TASK: Begin at the line below that holds "html: <p>（3）一审阶段：1500～15000元/件。</p> ->" and end at the line that holds "text: 0.2～9.9% ->", transcribing each line exactly and skipping any picture.

DATA FOR THIS EXERCISE: Begin

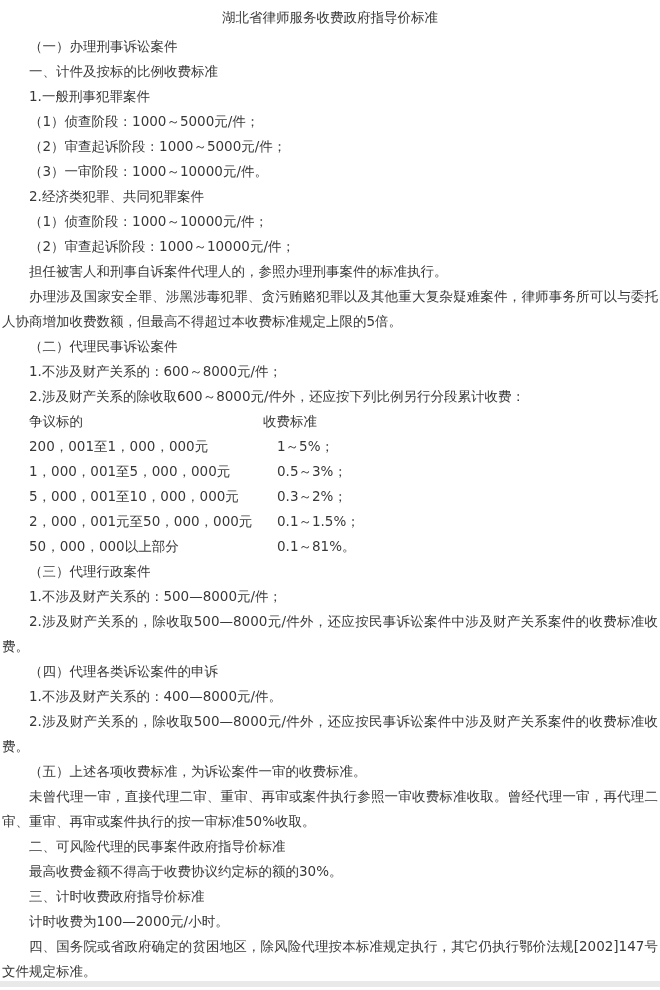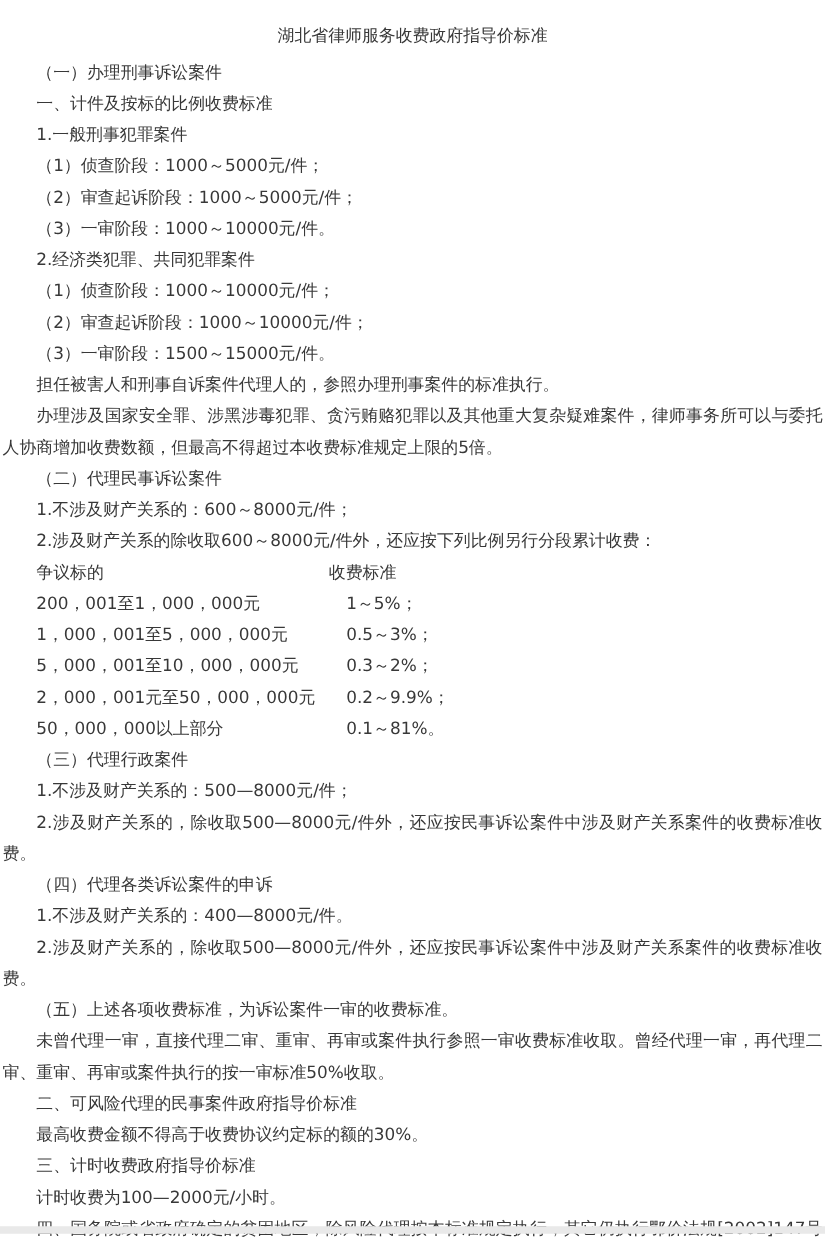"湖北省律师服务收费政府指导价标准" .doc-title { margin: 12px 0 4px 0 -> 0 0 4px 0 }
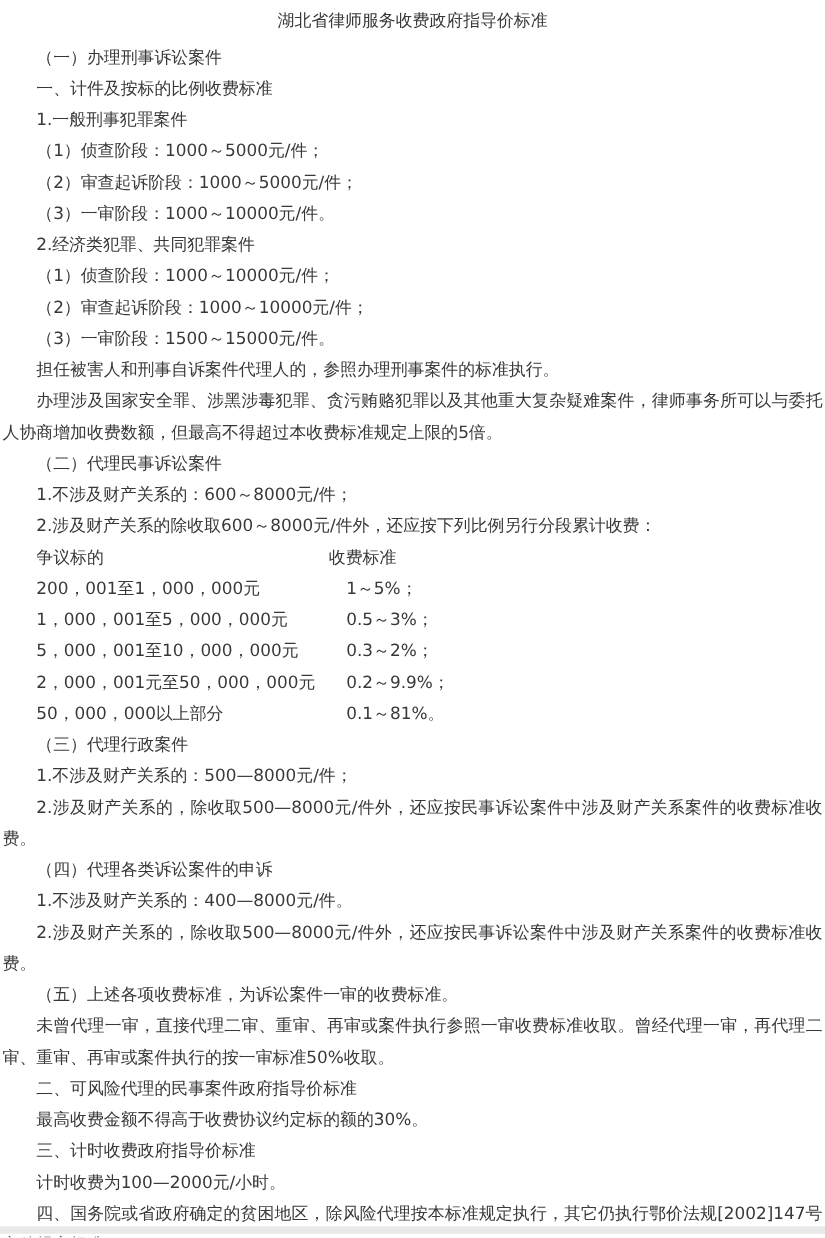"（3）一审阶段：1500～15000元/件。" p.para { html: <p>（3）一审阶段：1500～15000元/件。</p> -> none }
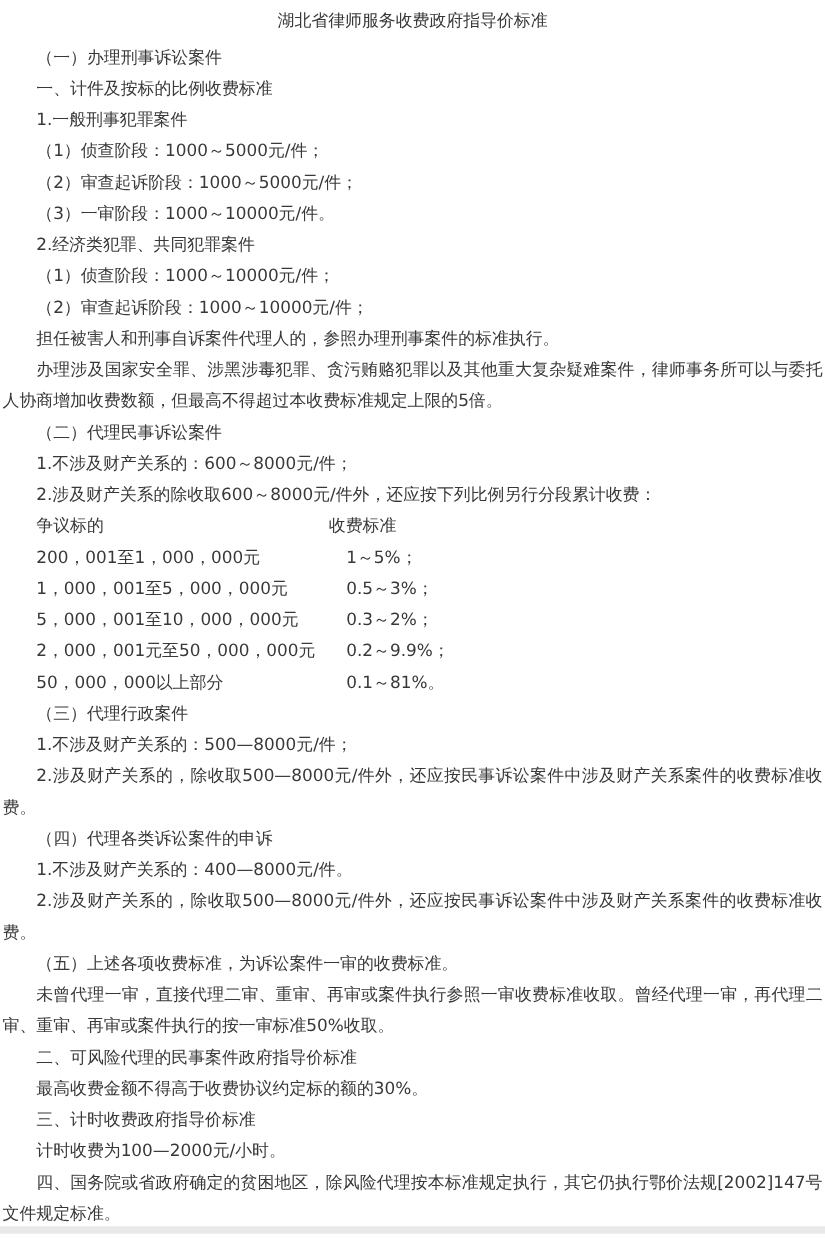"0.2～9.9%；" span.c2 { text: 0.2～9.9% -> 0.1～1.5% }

DATA FOR THIS EXERCISE: End
DATA FOR THIS EXERCISE: Begin

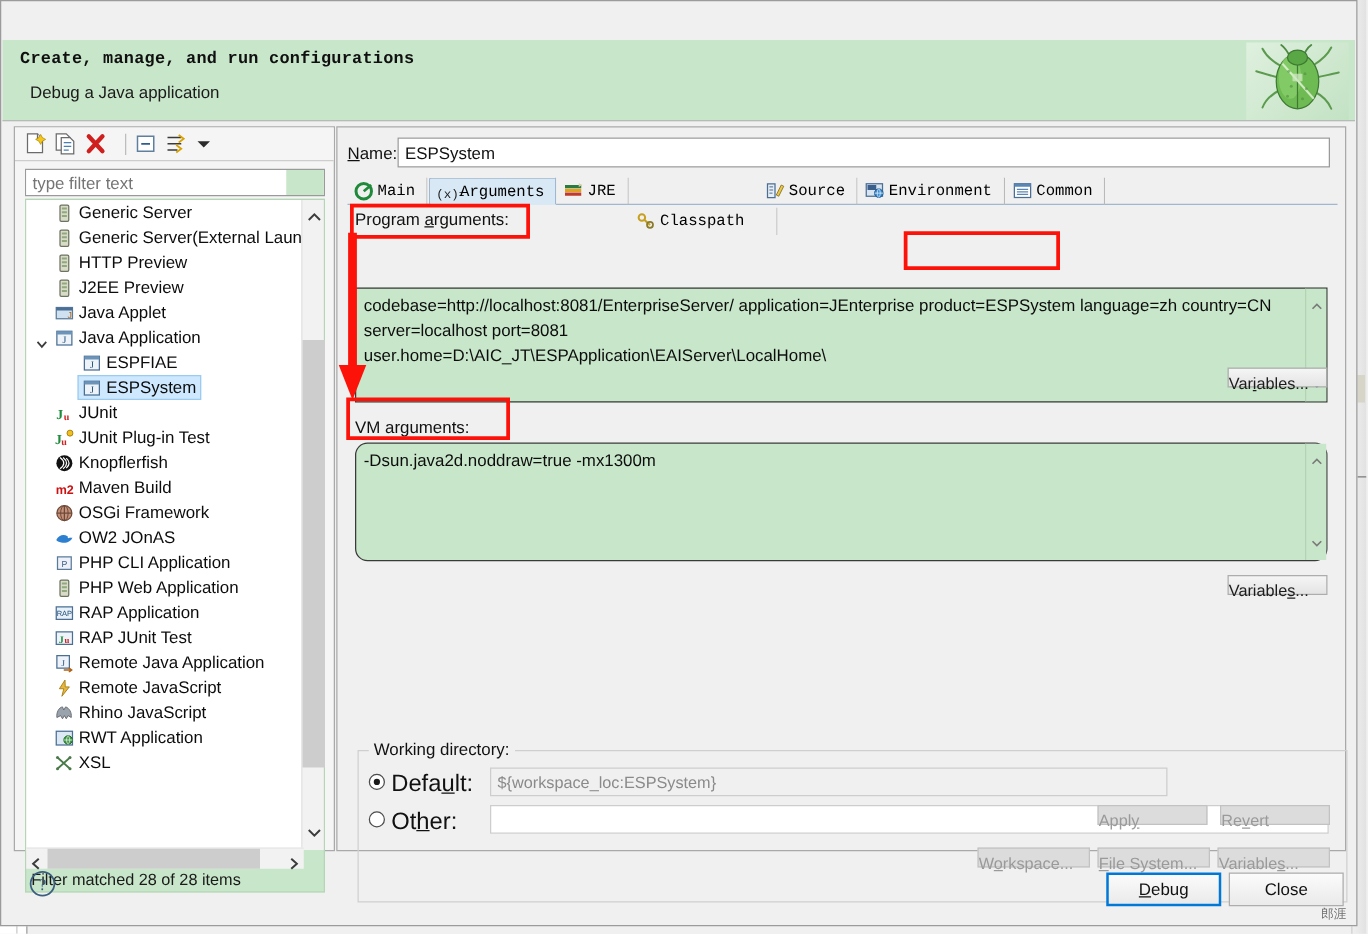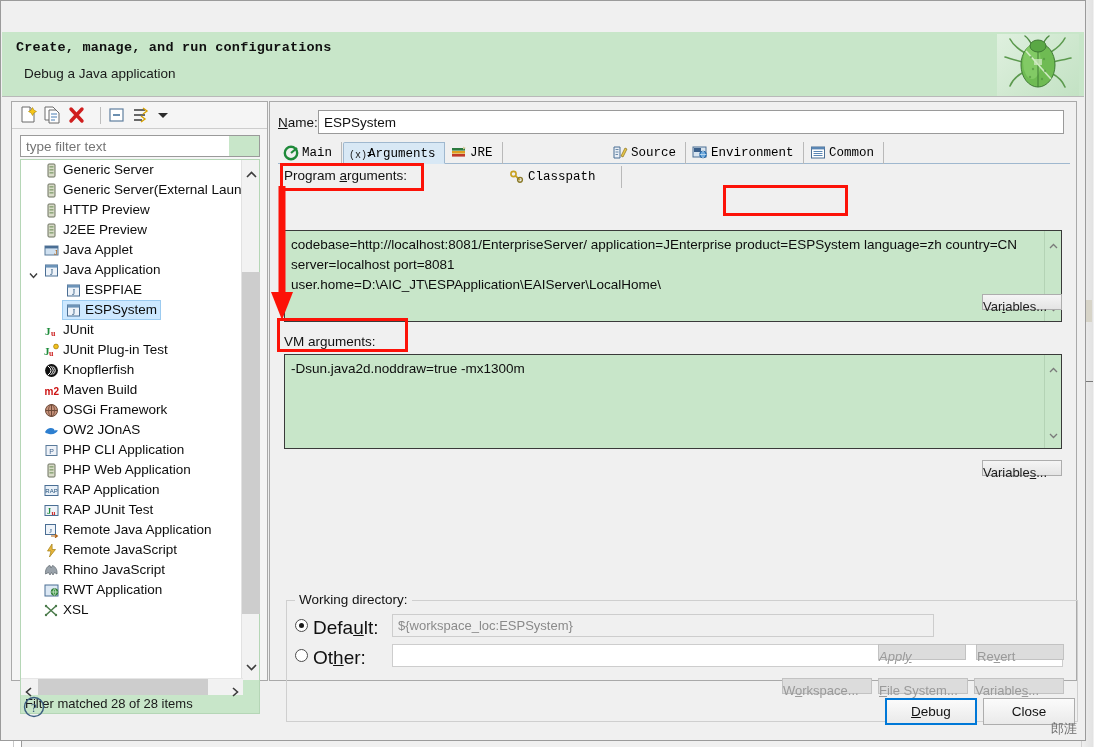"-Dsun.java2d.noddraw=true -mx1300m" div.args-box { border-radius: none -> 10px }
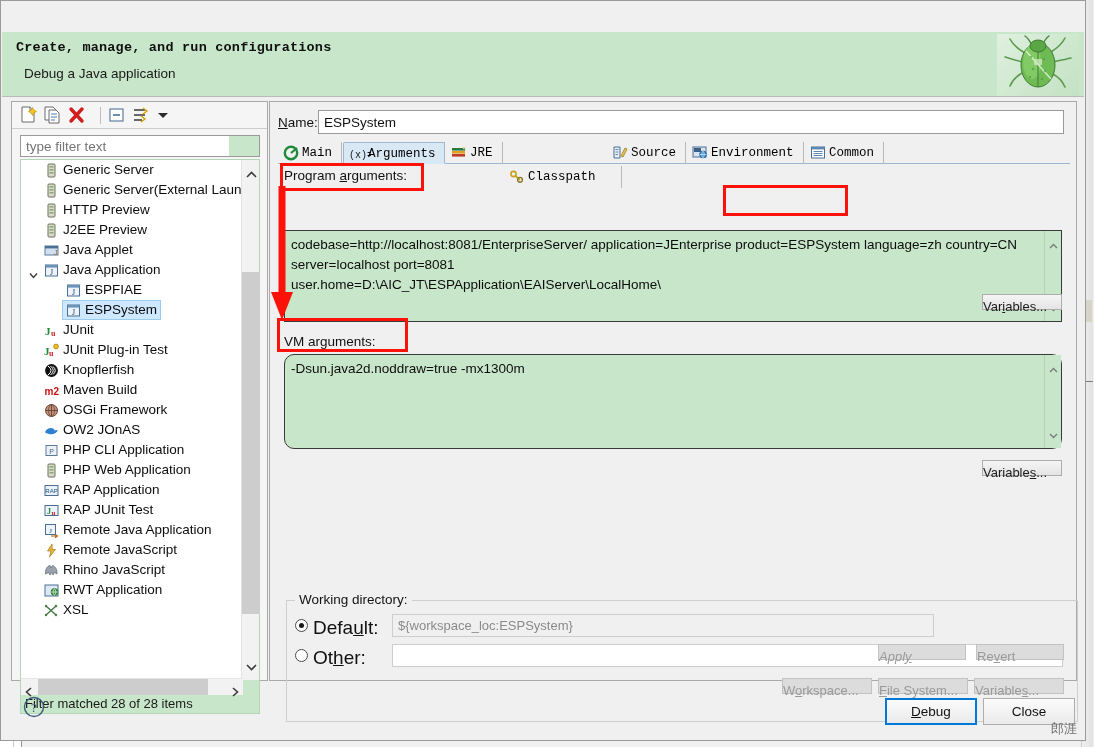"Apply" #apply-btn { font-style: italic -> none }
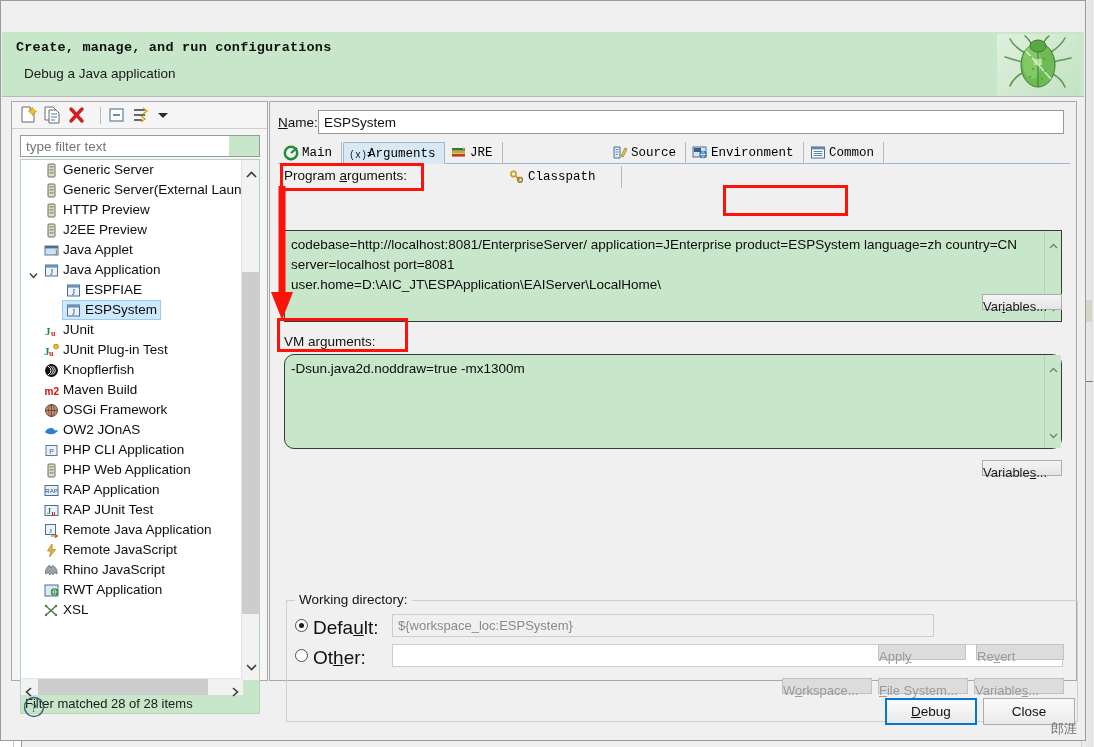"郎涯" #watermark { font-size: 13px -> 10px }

DATA FOR THIS EXERCISE: End

RESPONSE BOX:
"（3）一审阶段：1500～15000元/件。" p.para { html: <p>（3）一审阶段：1500～15000元/件。</p> -> none }
"0.2～9.9%；" span.c2 { text: 0.2～9.9% -> 0.1～1.5% }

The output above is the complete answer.